WORK ITEM:
Keyword search on "number": report each line of the records that contains it.

[Stored dataset items]
========

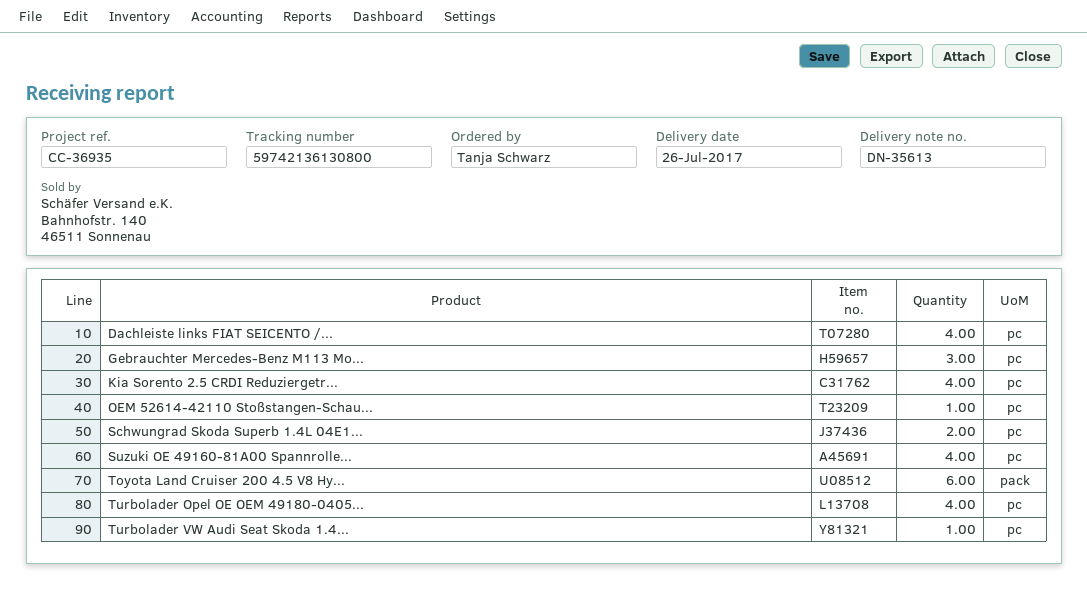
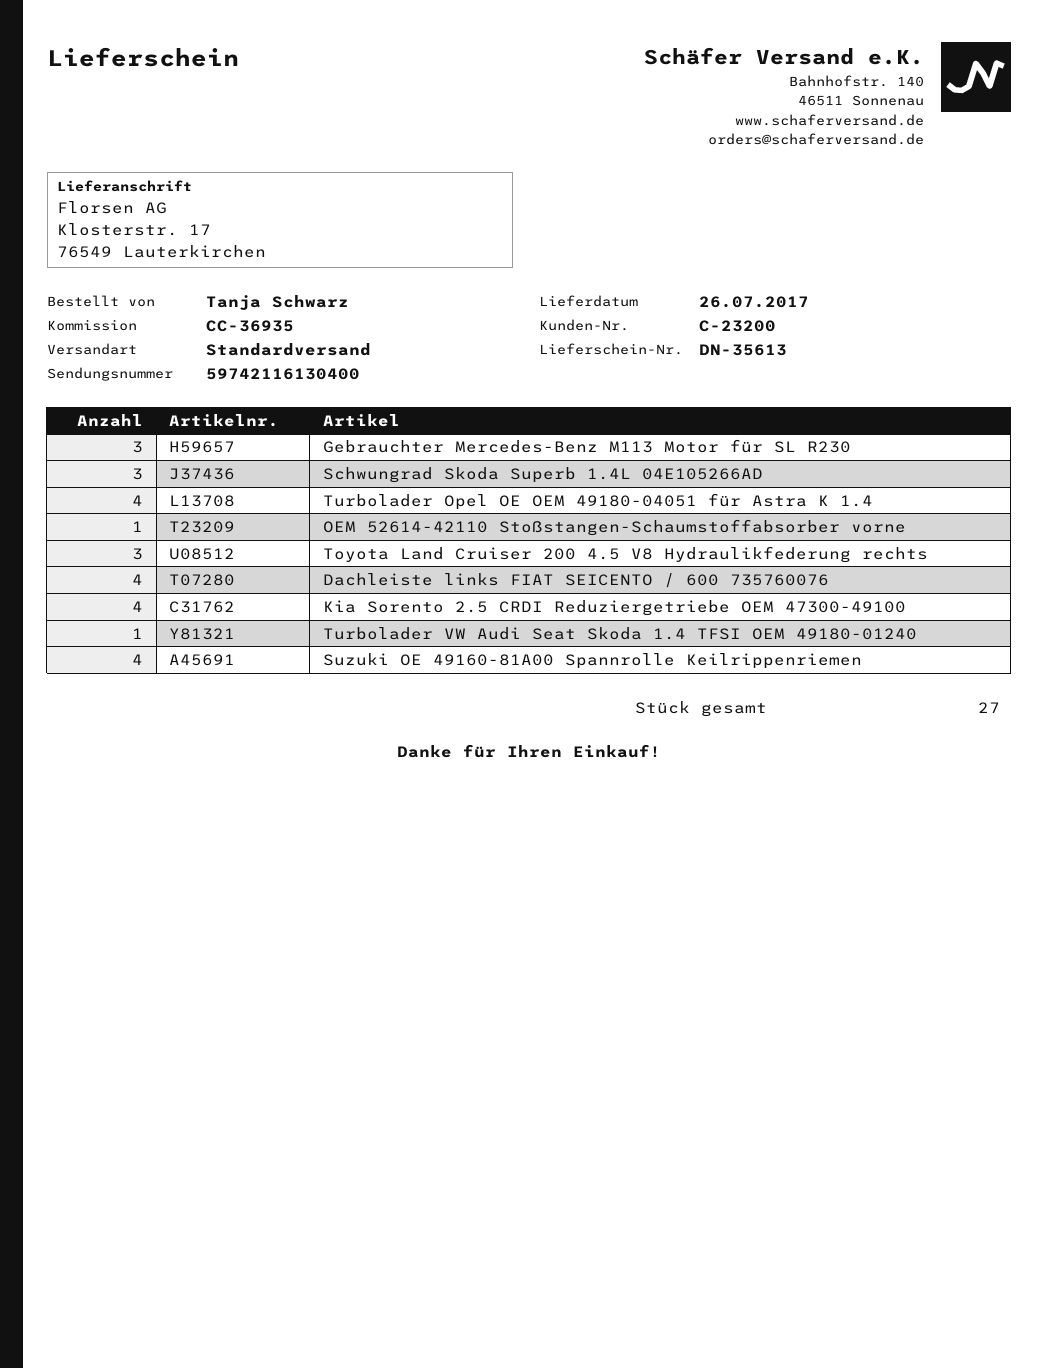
tracking number: 59742136130800 -> 59742116130400
Schwungrad Skoda Superb 1.4L 04E1...: 2 -> 3
Toyota Land Cruiser 200 4.5 V8 Hy...: 6 -> 3

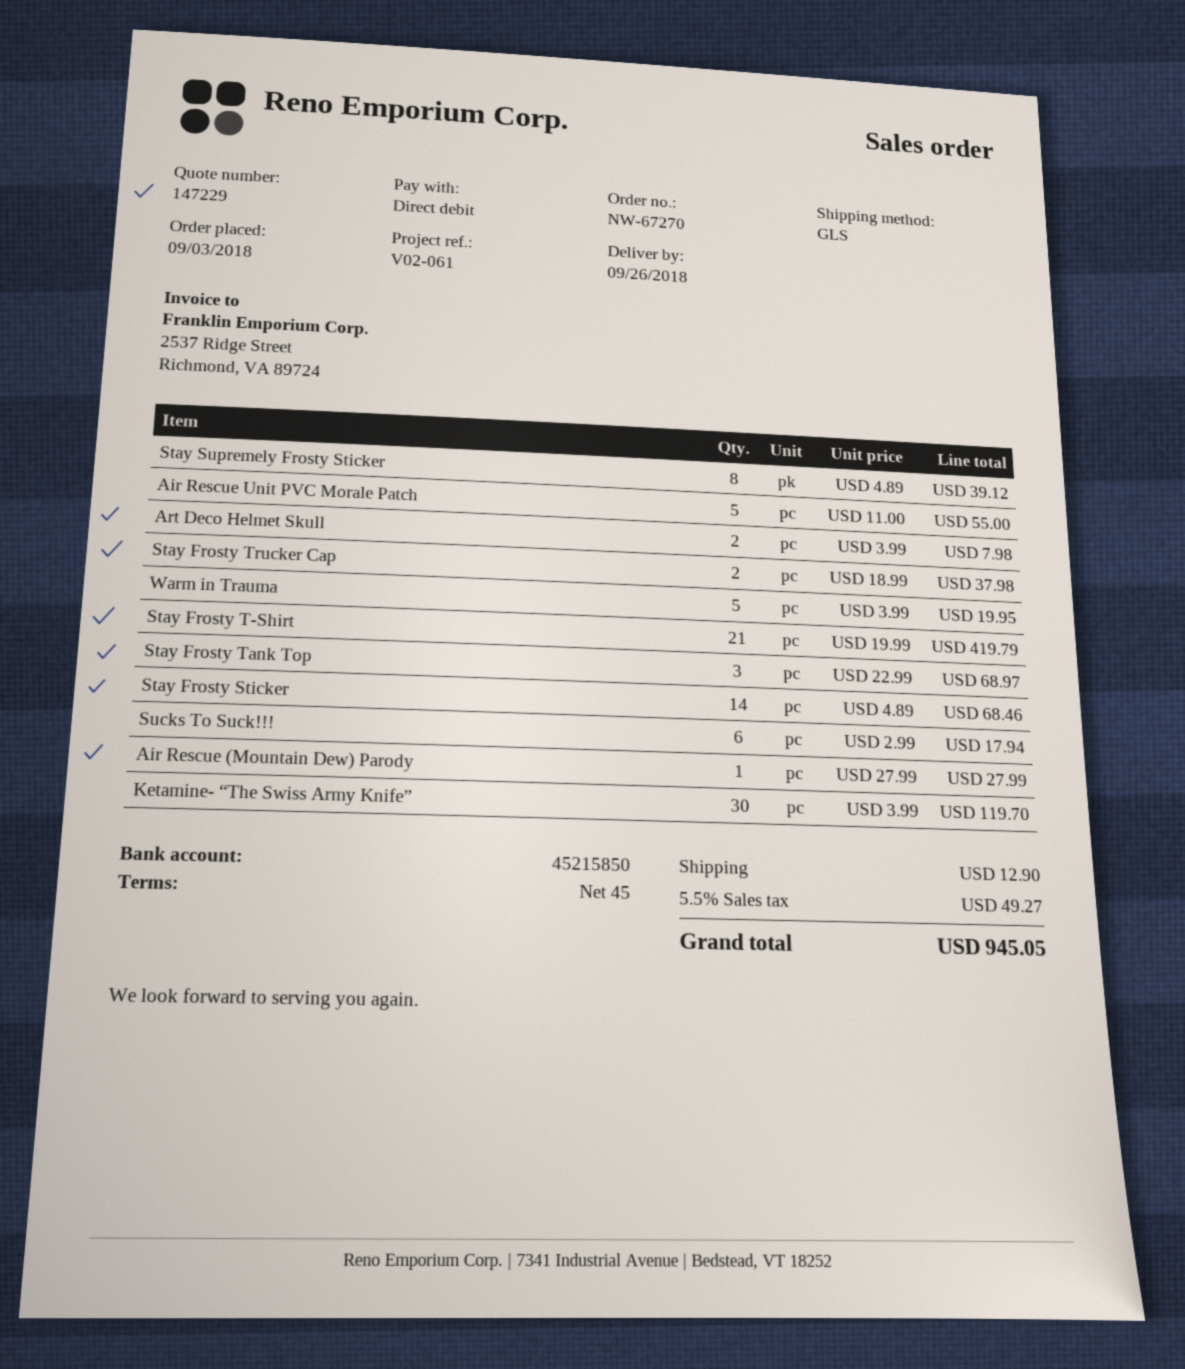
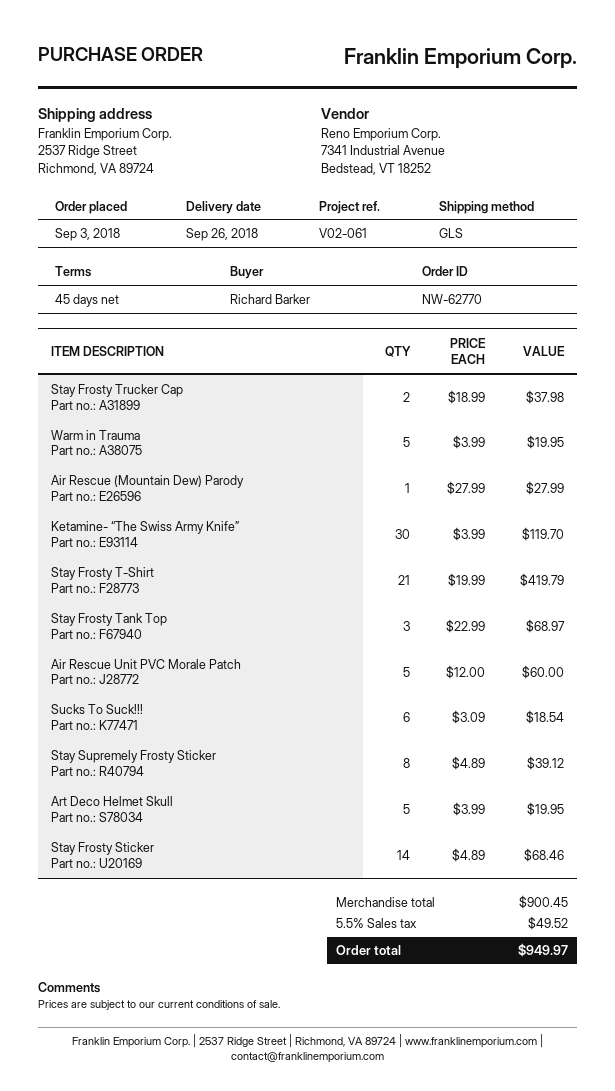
order number: NW-67270 -> NW-62770
Air Rescue Unit PVC Morale Patch: 5 x 11.00 = 55.00 -> 5 x 12.00 = 60.00
Art Deco Helmet Skull: 2 x 3.99 = 7.98 -> 5 x 3.99 = 19.95
Sucks To Suck!!!: 6 x 2.99 = 17.94 -> 6 x 3.09 = 18.54
shipping: 12.90 -> none
tax: 5.5% = 49.27 -> 5.5% = 49.52
total: 945.05 -> 949.97

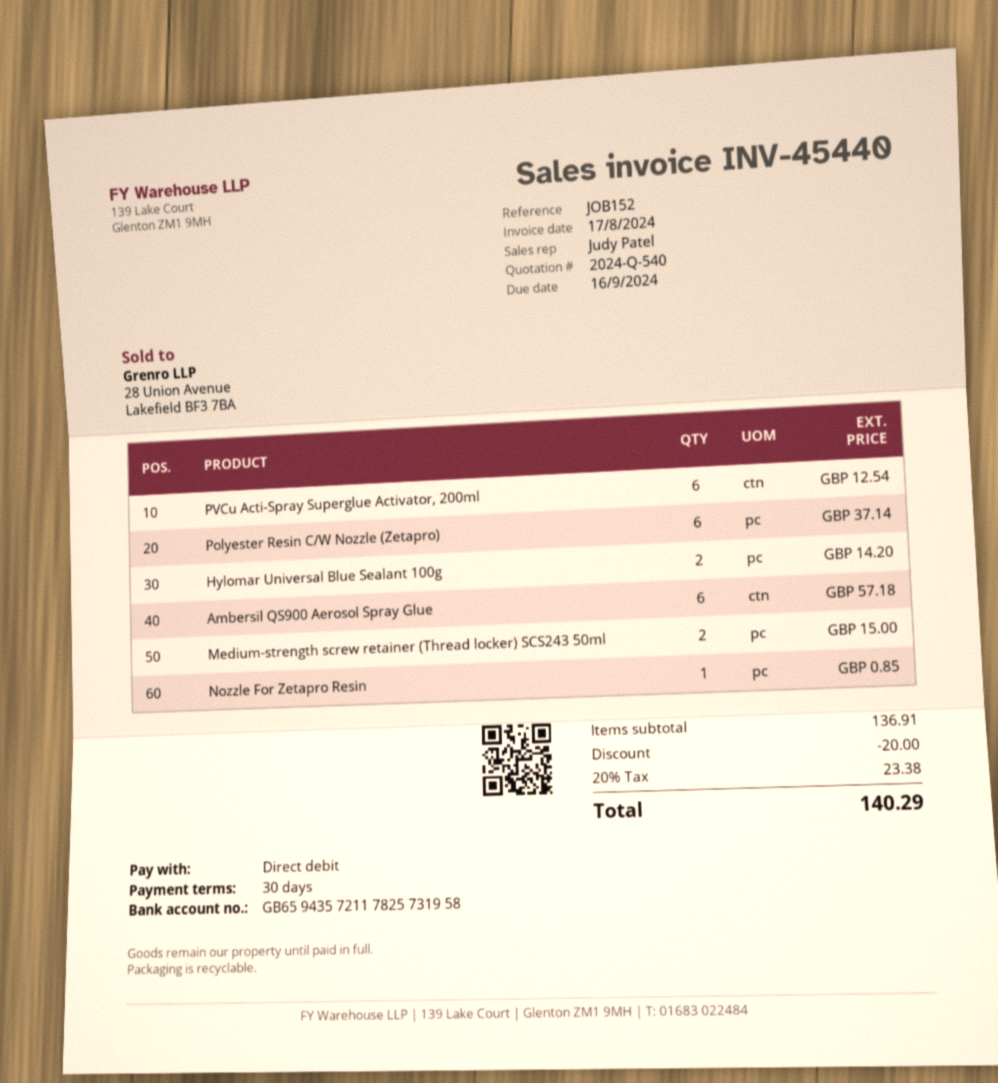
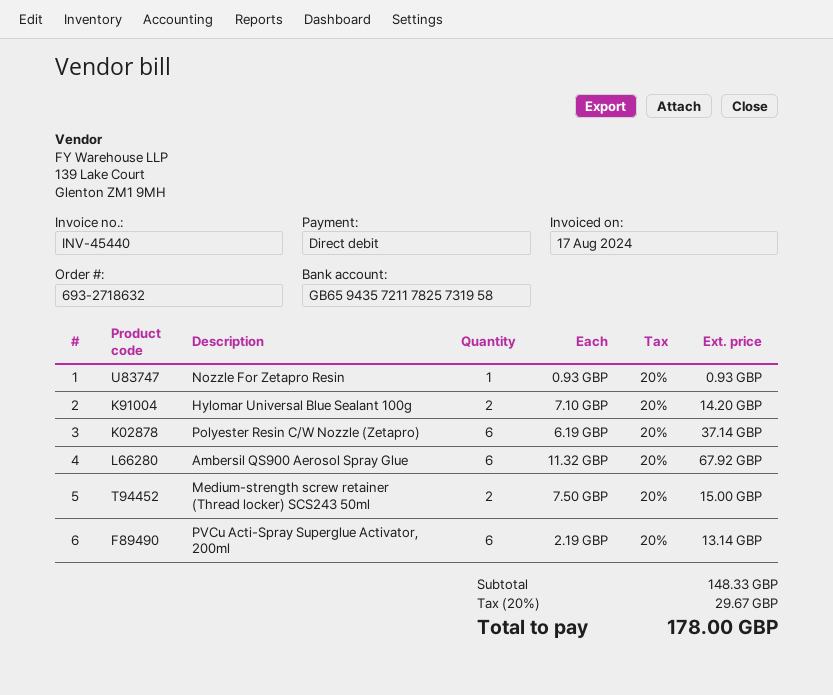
PVCu Acti-Spray Superglue Activator, 200ml: 6 for 12.54 -> 6 for 13.14
Ambersil QS900 Aerosol Spray Glue: 6 for 57.18 -> 6 for 67.92
Nozzle For Zetapro Resin: 1 for 0.85 -> 1 for 0.93
subtotal: 136.91 -> 148.33
discount: 20.00 -> none
tax: 20% = 23.38 -> 20% = 29.67
total: 140.29 -> 178.00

========

TASK RESPONSE:
tracking number: 59742136130800 -> 59742116130400
order number: NW-67270 -> NW-62770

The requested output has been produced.